Lineage for IBM products and Oracle
Data lineage is the process of tracking the flow of data over time, providing a clear understanding of where the data originated, how it has changed, and its ultimate destination within the data pipeline.
During my work in ING-Diba, I have implemented a system that expanded the capabilities of IBM products.
Covered products:
- IBM DataStage 11.7 + IBM InfoSphere Information Governance Catalog (IGC)

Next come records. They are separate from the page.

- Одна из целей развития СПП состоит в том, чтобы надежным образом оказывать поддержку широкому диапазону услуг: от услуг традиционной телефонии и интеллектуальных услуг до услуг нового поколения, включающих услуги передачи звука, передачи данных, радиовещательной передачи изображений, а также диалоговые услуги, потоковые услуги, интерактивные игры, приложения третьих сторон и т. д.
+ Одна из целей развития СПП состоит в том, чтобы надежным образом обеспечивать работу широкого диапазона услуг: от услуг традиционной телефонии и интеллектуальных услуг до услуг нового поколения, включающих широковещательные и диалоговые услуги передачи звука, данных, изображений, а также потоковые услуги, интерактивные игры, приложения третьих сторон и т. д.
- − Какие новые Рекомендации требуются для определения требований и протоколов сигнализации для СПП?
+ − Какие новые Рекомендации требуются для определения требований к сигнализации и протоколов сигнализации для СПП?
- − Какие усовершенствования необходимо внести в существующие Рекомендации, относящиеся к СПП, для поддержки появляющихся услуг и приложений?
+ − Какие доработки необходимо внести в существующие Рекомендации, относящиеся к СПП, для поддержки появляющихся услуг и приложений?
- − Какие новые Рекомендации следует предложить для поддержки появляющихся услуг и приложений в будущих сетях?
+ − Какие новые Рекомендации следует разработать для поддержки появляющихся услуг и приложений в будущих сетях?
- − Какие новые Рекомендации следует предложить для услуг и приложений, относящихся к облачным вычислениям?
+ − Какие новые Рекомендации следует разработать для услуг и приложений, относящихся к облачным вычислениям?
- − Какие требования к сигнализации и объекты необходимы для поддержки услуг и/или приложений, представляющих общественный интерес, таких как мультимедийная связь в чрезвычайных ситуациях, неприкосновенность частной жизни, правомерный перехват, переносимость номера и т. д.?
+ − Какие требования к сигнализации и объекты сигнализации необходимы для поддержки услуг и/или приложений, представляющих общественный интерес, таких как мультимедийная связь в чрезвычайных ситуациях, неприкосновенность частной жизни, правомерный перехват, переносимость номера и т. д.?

- IBM Cloud Pak for Data + IBM Watson Catalogue
Involved products:
Oracle databases, Atlassian Confluence, Microsoft Azure, Amason S3, Cyberark, LDAP/Kerberos, Automic Automation (UC4)
Project target groups
architects, developers, DBAs, business analysts, data cleaning/compliance, gdpr
Lineage
I developed the lineage: complete control over all enterprise data flows. Using ANTLR, a system was written for lexical/grammatical parsing of all ETL/ELT processes, as well as all related Oracle SQL queries (of any complexity). The lineage includes a complete data flow graph and also a connection between the technical level and the business level. The technical part allows a complete detailed analysis of data flows and covers both the level of tables and ETL/ELT processes, as well as fields and variables. It is also possible to process enterprise-specific data flow connections (specific lineage cases). The system includes a service for automatically rebuilding the graph in case of any changes in ETL/ELT processes or database structures.
Lineage GUI:
-
interactive visualization of data flow graphs;
-
reporting;
-
statistics;
-
convenient navigation between graph nodes;
-
possibility of filtering the graph according to specified criteria.
Generating/Adjusting
Parsing algorithms serve as the basis for generating new ETL/ELT processes. It allows to generate ETL/ELT processes of almost any complexity with taking into account data historicization algorithms, such as SCD1, SCD2, Data Vault 2.0 etc, and in a free form too. The system includes mechanisms for batch configuration of multiple ETL/ELT processes, as well as preparation of ETL/ELT processes for deployment.
Data quality (DQ)
The module allows to automate DQ processes:
-
setting requirements for data verification;
-
generation of ETL/ELT processes to check DQ;
-
registration of verification rules;
-
accompanying automatically creation and updating of documentation.
Versioning
In addition, the system includes modules:
-
automatic versioning of ETL/ELT processes and all database objects
-
GUI for easy recovery of ETL/ELT processes
-
visualization of simultaneous comparison of revisions ETL/ELT processes in human reedable form
-
batch comparison of multiple ETL/ELT processes
-
global search
Technically, the system is a client-server solution, both with a direct http connection and using web sockets.
After developing the project, I transfer knowledge to the team developers for subsequent project support.